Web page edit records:

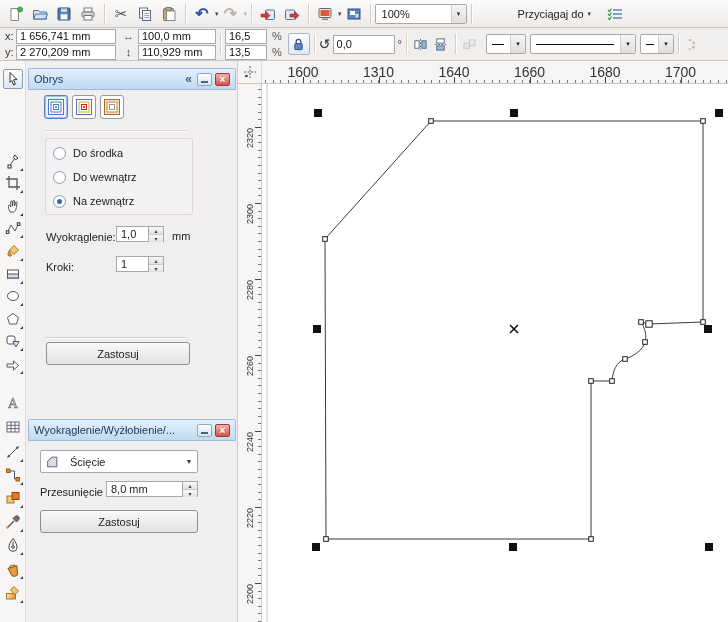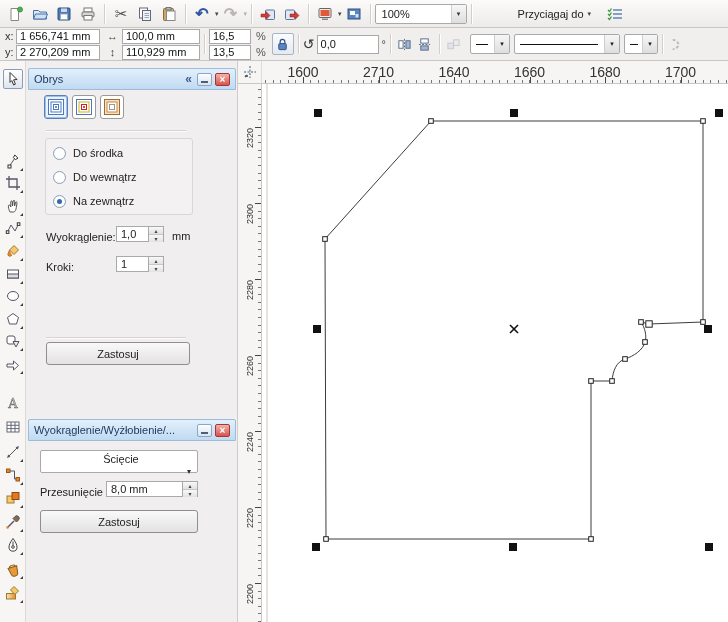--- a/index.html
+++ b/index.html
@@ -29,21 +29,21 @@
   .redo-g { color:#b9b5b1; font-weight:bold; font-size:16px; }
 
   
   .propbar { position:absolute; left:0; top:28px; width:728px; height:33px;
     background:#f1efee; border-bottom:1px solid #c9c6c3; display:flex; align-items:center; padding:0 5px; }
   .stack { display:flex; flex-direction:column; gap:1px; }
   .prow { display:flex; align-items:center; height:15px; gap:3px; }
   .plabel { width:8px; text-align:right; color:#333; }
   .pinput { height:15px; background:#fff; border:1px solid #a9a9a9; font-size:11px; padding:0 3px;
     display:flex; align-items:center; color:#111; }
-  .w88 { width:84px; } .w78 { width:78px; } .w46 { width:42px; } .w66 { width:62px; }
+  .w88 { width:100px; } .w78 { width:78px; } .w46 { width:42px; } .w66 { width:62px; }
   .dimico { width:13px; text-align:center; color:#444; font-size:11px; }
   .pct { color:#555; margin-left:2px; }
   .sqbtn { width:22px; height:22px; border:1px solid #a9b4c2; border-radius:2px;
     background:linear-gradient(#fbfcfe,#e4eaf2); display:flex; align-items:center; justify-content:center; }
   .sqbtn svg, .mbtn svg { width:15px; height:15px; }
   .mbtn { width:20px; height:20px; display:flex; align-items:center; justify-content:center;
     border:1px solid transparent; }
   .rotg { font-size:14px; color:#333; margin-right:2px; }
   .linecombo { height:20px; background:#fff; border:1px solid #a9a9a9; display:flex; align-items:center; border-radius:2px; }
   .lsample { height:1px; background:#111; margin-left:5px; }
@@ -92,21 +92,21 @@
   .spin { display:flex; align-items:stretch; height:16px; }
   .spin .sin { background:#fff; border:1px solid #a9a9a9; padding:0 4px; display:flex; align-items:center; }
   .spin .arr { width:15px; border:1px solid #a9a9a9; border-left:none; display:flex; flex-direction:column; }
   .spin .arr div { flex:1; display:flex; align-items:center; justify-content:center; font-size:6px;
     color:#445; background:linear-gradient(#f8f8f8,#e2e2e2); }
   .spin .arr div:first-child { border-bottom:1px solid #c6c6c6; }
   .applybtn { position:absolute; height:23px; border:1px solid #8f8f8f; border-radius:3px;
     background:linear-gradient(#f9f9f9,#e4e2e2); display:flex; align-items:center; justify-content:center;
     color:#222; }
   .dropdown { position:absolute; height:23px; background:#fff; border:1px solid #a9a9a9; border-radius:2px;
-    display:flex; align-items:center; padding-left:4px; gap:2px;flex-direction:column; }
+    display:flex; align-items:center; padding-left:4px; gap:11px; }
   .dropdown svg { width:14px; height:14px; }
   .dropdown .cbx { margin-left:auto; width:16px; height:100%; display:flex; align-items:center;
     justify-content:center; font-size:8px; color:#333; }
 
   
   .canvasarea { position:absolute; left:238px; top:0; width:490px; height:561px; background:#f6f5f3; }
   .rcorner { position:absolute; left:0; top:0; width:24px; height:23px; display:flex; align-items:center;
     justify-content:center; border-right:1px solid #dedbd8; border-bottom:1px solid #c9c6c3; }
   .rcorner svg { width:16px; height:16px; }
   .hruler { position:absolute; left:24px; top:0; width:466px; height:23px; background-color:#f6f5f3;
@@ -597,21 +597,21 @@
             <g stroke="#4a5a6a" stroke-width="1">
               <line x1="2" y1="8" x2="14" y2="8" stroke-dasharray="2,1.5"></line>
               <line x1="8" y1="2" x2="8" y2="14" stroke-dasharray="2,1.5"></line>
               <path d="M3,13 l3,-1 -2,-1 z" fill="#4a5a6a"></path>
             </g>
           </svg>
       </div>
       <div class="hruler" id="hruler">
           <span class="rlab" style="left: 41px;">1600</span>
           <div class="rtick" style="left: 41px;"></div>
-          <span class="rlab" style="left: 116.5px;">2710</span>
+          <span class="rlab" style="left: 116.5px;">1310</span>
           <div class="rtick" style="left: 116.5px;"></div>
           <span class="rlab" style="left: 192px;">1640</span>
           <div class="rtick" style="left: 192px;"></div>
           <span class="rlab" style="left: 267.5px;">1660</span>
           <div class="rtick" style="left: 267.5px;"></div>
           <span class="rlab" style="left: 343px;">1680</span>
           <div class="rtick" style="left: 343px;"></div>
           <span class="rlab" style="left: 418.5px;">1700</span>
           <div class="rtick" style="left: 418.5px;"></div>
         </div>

Exercise details
Each line from the start of the entries through the line with "border:1px solid transparent;" is to be restated exactly, and the pictures are to be skipped.

Task response
--- a/index.html
+++ b/index.html
@@ -29,21 +29,21 @@
   .redo-g { color:#b9b5b1; font-weight:bold; font-size:16px; }
 
   
   .propbar { position:absolute; left:0; top:28px; width:728px; height:33px;
     background:#f1efee; border-bottom:1px solid #c9c6c3; display:flex; align-items:center; padding:0 5px; }
   .stack { display:flex; flex-direction:column; gap:1px; }
   .prow { display:flex; align-items:center; height:15px; gap:3px; }
   .plabel { width:8px; text-align:right; color:#333; }
   .pinput { height:15px; background:#fff; border:1px solid #a9a9a9; font-size:11px; padding:0 3px;
     display:flex; align-items:center; color:#111; }
-  .w88 { width:84px; } .w78 { width:78px; } .w46 { width:42px; } .w66 { width:62px; }
+  .w88 { width:100px; } .w78 { width:78px; } .w46 { width:42px; } .w66 { width:62px; }
   .dimico { width:13px; text-align:center; color:#444; font-size:11px; }
   .pct { color:#555; margin-left:2px; }
   .sqbtn { width:22px; height:22px; border:1px solid #a9b4c2; border-radius:2px;
     background:linear-gradient(#fbfcfe,#e4eaf2); display:flex; align-items:center; justify-content:center; }
   .sqbtn svg, .mbtn svg { width:15px; height:15px; }
   .mbtn { width:20px; height:20px; display:flex; align-items:center; justify-content:center;
     border:1px solid transparent; }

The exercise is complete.